LUXEMBOURG
CATHERINE KURZAWA

La direction de Cargolux a dénoncé la convention collective

La nouvelle est tombée hier à la grande surprise des syndicats: Cargolux a décidé de dénoncer la convention collective dont l’échéance arrivait à la fin de ce mois. D’après la direction, les négociations n’ont pas amené de progrès significatifs. «Je considère cette manière d’agir comme une déclaration de guerre», a réagi Hubert Hollerich. Le responsable OGBL le reconnaît: «les négociations sont très difficiles». Au cœur du débat, on retrouve les garanties d’emploi dans le contexte du développement de Cargolux à l’international. Entre la création d’une nouvelle compagnie aérienne avec le nouvel actionnaire chinois, le projet d’un centre de maintenance dans l’Empire du Milieu et les embauches du côté de Cargolux Italia, les craintes des syndicats sont réelles. Même son de cloche au LCGB où Aloyse Kapweiler est clair par rapport à la direction: «On a la crainte qu’ils veulent s’agrandir partout sauf ici». Le représentant syndical affirme avoir proposé un outil pour gérer cette croissance avec la collaboration des partenaires sociaux. Mais désormais, il faut repartir de zéro.

Problème de communication

La convention collective dénoncée sera d’application pendant onze mois encore. De son côté, la direction se montre confiante mais insiste sur les fondements du nouveau texte, qui devront inclure une baisse des coûts du personnel et une hausse de la productivité. D’après l’OGBL, il serait question d’une nouvelle grille des salaires destinée aux nouveaux salariés.

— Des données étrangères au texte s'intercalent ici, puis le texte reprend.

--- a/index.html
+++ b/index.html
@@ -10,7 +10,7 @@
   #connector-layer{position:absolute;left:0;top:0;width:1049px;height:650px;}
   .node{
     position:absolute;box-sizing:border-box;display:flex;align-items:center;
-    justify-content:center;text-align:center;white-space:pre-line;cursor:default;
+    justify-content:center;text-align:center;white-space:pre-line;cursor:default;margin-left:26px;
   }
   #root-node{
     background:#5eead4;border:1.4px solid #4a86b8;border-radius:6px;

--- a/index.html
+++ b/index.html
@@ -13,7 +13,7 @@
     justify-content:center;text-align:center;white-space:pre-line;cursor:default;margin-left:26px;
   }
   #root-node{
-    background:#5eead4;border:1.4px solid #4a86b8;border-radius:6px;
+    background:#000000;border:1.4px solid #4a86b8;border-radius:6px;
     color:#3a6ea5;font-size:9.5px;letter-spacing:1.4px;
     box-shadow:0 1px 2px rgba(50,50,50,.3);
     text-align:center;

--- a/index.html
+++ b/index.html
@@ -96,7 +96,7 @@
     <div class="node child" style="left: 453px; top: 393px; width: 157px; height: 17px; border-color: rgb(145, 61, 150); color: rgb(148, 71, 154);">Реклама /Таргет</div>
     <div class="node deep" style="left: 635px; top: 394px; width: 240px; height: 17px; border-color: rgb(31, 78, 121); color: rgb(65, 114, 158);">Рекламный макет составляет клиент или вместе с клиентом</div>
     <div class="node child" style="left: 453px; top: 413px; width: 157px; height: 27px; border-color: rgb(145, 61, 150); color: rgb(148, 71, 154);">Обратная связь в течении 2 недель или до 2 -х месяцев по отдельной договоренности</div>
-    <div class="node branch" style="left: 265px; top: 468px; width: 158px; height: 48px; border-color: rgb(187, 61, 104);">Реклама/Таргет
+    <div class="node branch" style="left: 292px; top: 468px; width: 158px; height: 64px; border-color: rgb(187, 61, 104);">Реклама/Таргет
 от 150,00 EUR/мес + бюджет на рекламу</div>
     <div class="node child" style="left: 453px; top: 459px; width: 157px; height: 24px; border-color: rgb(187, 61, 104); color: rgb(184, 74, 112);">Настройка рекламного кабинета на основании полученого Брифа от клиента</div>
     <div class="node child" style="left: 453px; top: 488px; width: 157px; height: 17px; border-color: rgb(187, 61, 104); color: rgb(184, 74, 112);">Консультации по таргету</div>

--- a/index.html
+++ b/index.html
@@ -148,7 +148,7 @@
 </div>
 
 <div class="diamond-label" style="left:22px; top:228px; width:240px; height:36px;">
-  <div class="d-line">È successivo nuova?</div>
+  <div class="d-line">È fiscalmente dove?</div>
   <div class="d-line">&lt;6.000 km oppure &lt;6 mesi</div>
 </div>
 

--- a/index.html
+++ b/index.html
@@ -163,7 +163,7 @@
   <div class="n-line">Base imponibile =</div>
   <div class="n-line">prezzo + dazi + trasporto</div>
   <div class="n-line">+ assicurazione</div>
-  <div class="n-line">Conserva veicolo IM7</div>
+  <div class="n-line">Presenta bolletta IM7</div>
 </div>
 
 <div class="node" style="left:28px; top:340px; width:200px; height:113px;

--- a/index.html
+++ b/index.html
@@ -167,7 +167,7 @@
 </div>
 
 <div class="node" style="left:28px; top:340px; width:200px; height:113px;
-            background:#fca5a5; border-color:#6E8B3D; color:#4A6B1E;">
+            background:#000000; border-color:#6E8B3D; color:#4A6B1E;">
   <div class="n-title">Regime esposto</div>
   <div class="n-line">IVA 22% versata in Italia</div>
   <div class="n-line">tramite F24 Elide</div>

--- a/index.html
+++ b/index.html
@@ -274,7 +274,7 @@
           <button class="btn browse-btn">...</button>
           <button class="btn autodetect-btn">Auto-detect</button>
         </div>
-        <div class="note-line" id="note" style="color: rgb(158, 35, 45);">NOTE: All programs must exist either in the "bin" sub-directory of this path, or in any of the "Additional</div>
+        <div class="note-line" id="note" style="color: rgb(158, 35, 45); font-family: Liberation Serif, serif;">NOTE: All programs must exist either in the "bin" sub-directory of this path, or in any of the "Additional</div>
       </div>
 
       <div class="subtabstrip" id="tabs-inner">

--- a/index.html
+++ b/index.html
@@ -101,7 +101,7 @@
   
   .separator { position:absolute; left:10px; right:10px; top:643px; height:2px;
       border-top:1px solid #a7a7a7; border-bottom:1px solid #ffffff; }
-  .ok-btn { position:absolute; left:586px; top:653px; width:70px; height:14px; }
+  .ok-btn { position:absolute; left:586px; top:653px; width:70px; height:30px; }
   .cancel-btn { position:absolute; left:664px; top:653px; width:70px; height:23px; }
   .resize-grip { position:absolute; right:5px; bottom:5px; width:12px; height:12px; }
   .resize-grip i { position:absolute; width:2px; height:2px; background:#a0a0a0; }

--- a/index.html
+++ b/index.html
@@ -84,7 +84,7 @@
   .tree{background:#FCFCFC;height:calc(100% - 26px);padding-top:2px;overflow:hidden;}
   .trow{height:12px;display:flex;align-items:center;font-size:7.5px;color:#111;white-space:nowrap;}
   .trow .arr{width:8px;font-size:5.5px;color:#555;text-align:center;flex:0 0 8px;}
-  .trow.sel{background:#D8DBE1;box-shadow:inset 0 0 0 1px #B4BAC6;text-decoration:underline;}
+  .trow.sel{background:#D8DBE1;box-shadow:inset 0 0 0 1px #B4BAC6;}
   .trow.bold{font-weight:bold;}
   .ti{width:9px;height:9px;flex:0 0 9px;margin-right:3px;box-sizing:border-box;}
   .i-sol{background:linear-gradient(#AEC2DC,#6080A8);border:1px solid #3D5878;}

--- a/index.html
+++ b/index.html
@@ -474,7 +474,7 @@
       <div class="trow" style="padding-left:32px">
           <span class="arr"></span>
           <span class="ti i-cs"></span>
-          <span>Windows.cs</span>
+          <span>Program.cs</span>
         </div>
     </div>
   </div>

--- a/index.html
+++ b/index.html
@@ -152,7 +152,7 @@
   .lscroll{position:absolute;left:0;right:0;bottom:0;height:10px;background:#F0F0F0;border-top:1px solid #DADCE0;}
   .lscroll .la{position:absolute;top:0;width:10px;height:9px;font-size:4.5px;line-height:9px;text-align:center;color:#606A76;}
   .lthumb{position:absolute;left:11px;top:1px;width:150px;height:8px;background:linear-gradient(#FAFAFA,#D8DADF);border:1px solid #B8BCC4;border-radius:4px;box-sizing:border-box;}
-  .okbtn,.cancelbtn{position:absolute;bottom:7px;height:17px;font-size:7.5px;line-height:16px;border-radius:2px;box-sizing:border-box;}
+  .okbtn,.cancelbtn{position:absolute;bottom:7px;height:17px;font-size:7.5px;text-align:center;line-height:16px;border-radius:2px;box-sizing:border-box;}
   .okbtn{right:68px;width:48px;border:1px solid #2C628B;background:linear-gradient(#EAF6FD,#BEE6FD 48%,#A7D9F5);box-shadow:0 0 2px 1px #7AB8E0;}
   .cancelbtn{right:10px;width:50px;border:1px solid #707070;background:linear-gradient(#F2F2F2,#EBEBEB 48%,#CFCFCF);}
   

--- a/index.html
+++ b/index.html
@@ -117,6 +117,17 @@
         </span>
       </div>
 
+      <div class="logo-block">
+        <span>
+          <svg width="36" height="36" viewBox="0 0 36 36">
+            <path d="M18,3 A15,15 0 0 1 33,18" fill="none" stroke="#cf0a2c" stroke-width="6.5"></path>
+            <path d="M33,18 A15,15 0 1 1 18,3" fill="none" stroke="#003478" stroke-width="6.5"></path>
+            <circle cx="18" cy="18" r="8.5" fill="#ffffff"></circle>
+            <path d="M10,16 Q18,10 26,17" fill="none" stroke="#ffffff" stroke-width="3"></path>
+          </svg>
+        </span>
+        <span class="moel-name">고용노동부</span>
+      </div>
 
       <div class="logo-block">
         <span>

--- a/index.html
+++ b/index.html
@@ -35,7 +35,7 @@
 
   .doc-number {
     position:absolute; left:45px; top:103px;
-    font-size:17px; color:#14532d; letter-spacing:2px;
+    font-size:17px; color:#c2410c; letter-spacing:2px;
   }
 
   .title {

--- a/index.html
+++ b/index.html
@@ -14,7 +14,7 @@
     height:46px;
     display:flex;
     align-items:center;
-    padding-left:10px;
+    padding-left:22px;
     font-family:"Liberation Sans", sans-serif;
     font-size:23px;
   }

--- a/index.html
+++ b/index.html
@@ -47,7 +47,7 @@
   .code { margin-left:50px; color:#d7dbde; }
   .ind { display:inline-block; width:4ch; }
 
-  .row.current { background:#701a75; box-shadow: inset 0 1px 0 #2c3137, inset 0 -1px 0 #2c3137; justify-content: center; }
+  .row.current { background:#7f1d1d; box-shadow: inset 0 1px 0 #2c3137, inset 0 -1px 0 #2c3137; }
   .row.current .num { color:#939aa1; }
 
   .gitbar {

Ceux-ci auraient moins de jours de congés et moins de suppléments pour les extras. «On créerait une compagnie à deux vitesses avec deux catégories de salariés qui font le même travail», pointe Hubert Hollerich. Lui et Aloyse Kapweiler déplorent aussi le fait de n’avoir reçu aucun courrier officiel annonçant la décision de la direction, qu’ils ont appris via la presse hier matin. «Tous les ingrédients sont réunis pour provoquer un conflit social», insiste le représentant de l’OGBL.

Après les vacances, les syndicats vont consulter leurs membres avant de décider quelle marche suivre. Une procédure devant l’Office National de Conciliation (ONC) se profile à l’horizon mais les deux syndicalistes restent pour l’instant discrets quant à la suite des évènements.